[5 December 2013]
Many of the great bands in jazz didn’t really play together for all that long. Louis Armstrong’s collaboration with Earl Hines was short-lived. Duke Ellington and John Coltrane made a single one-off recording, but it’s beautiful. Sonny Rollins was just a brawny flash in the Clifford Brown/Max Roach pan. The list goes on.
One of finest bands of this sort is captured on this high quality film from the 1972 Montreux Jazz Festival: The Stan Getz Quartet featuring Chick Corea on piano and Fender Rhodes electric piano, Stanley Clarke on acoustic bass, and Tony Williams on drums.
Corea had played with Getz for a stint around 1967, and then he was off with Sarah Vaughn, then with Miles Davis, and then he formed the beginning of his “Return to Forever” band featuring Clarke on bass.
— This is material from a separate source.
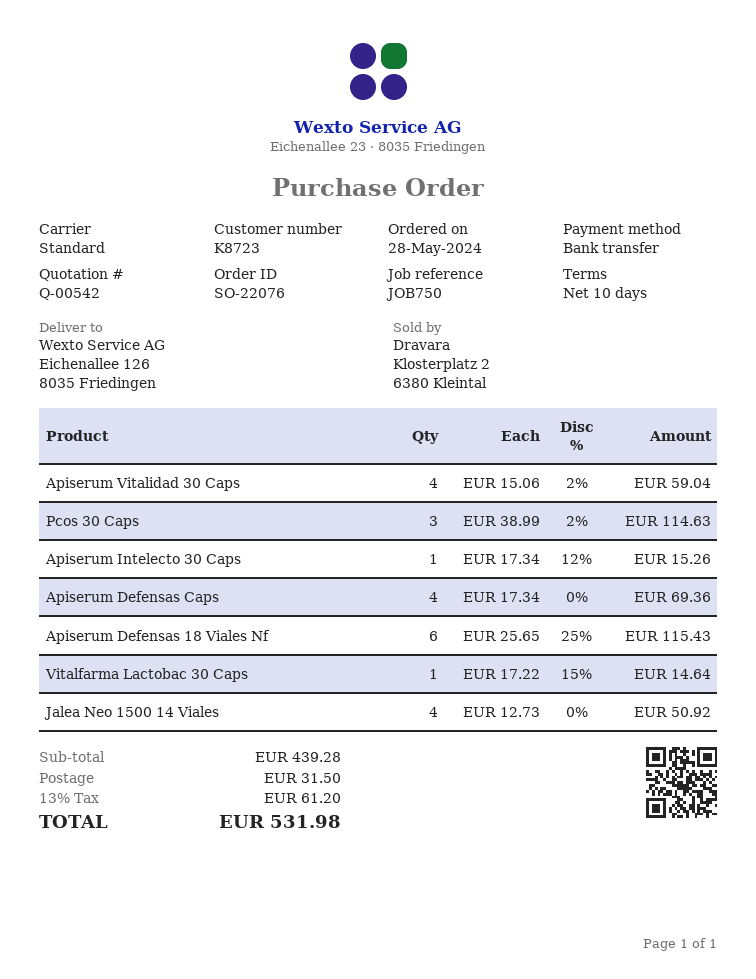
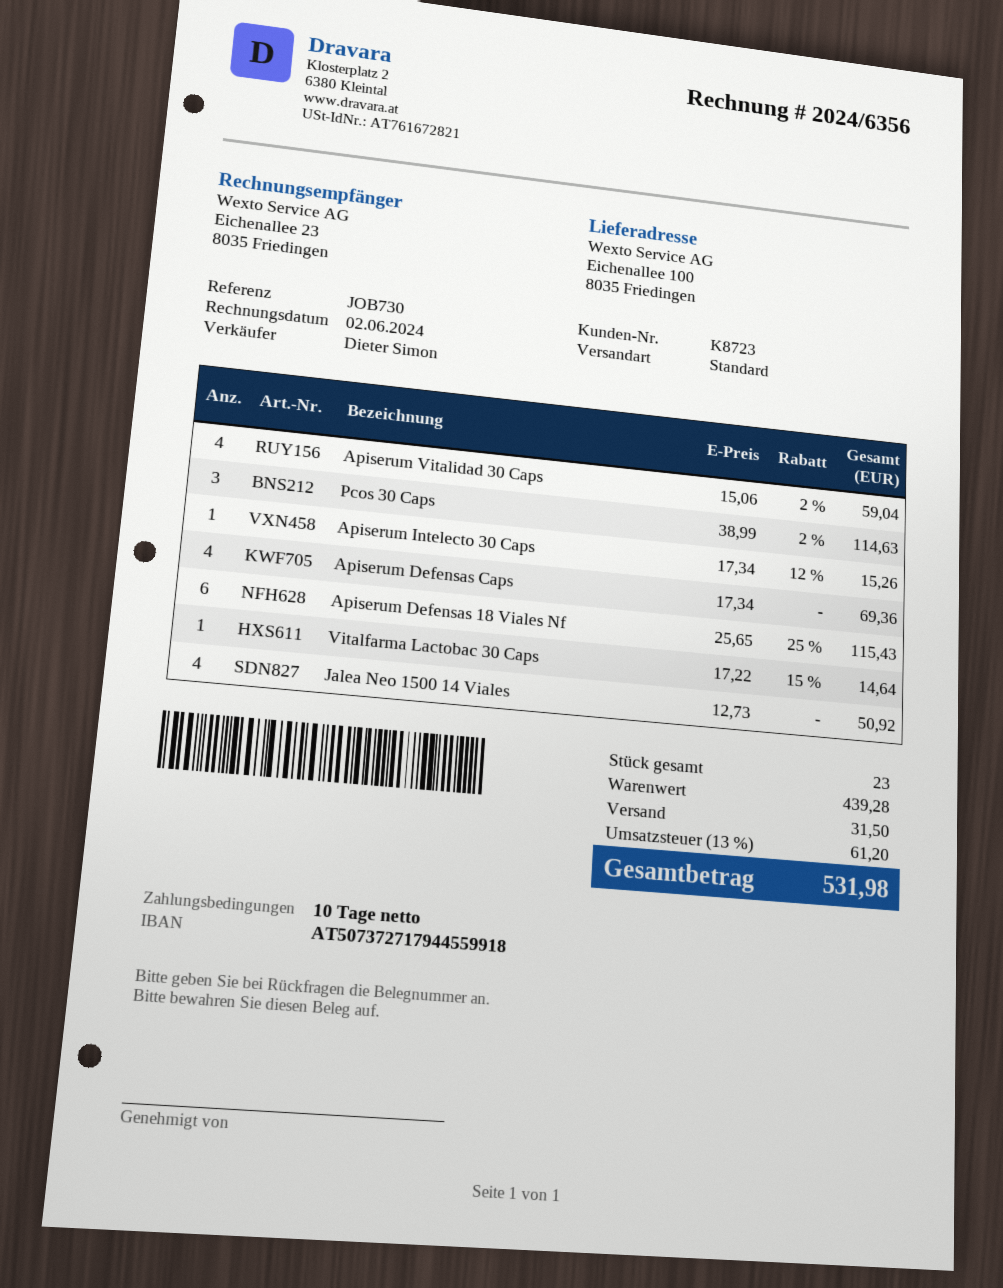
reference: JOB750 -> JOB730
ship to: Eichenallee 126, 8035 Friedingen -> Eichenallee 100, 8035 Friedingen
But in 1971, Getz found himself without a band, a tour fully booked, and a phone call from Corea. Getz asked Corea not only to bring his band (sometimes supplemented by Airto Moriera on percussion) but also to write him a fresh book of original songs.
The result was sterling and perfectly integrated studio recording Captain Marvel, and performances like the one, live at the great Swiss jazz festival in June 1972, which featured every track but one from the recording, as well as two other tunes.
Much was made at the time of this band being Getz’s entrée to “fusion” jazz, but the truth is merely that Corea was using, very effectively, the electric piano. His original songs were every bit in Getz’s bag: pulsing and lyrical Latin jazz tunes that could shift into a spritely swing at the drop of a hat. In fact, this sound was an ingenious melding of Corea’s strength as a composer with a background in jazz with a Latin tinge and Getz’s decade-long affair with Brazilian rhythms.
A great example of this is the title song, “Captain Marvel”, that pulses with groove but never resorts to backbeat or rock feel—always burbling with polyrhythmic life and never getting flat. The song is instantly memorable and even anthemic, with a staccato melody that is hard to forget. Imagining this song with the Rhodes sound seems silly; Rhodes gives “Marvel” its pop and sparkle.
The electric piano works equally well, though, on the standard ballad, “I Remember Clifford”, hardly fusion, where Corea plays a lovely intro on Rhodes, which leads into a sweet, slightly skipping melody statement by Getz, with Williams working his snare and cymbals with brushes, just so. The electric piano doesn’t get in the way of Getz’s famously gorgeous tone in any way. In fact, it proves to be a perfect complement: pulsing with a kind of orchestral modulation at key moments, with Getz swooping in and covering things with his thick and tender sound.
Clarke’s playing is equally ripe and clear. His tone on acoustic bass has always been distinctive, and on this date he is playing many double-stop sections where he seems to be strumming the big fiddle like it was a ukulele. His partnership with Williams is something wonderful, as neither holds back. Tony Williams seems to be relishing the chance to play behind a soloist as fully in command as Getz. His snare strikes are sharp, his crash cymbal takes your breath away, and the distinctive way that he uses the high-hat on nearly every eighth note of certain passages of “La Fiesta” is utterly distinctive.
When the rhythm section is on its own, behind Corea’s “La Fiesta” solo, for example, it does seem like they lift off into some new territory, somewhere beyond Getz’s normal reach. But that fresh ground isn’t fusion but rather a marvelously edgy space where the freedoms of Corea’s band Circle are nearly present in the dancing rhythms of the tune. Getz never seems uncomfortable with his new, young band. In fact, he presides over it with a hip middle-aged grace, ready to come back in with the melody statement at the right moment, stronger than he sounder at any other time in his career.
A few words about the year 1972. Man, is Getz’s outfit awesome: a white knit sweater in short sleeves with red and blue color blocks making him look like a leisure suit Mondrian, cream-colored pants (tight), and white shoes. And Williams, holy color saturation, man: blood-red flare pants, topped by a magenta colored shirt with a generous pointed collar. Williams is skinny and incredible, and the DVD arguably climaxes with his spectacular and inventive solo on Corea’s “Time Lies”. But then Getz comes in with his solo, and it amounts to a scintillating duel with Williams, the older master going toe-to-toe with this young guy, no fear at all.
This music, like the fashion, is bold, colorful, bracing, a joy to look back on. This was a great, if short-lived, band. Corea would go on to Return to Forever, greater fame, but never greater music, perhaps. Getz would never have as good band, arguably (though his selection of pianists can’t be questioned: Joanne Brackeen, Jim McNeely, Kenny Barron). And the sound of these songs turns out not to be locked in its era like “fusion” might be. Instead, this mostly Latin jazz sounds like stuff for the ages.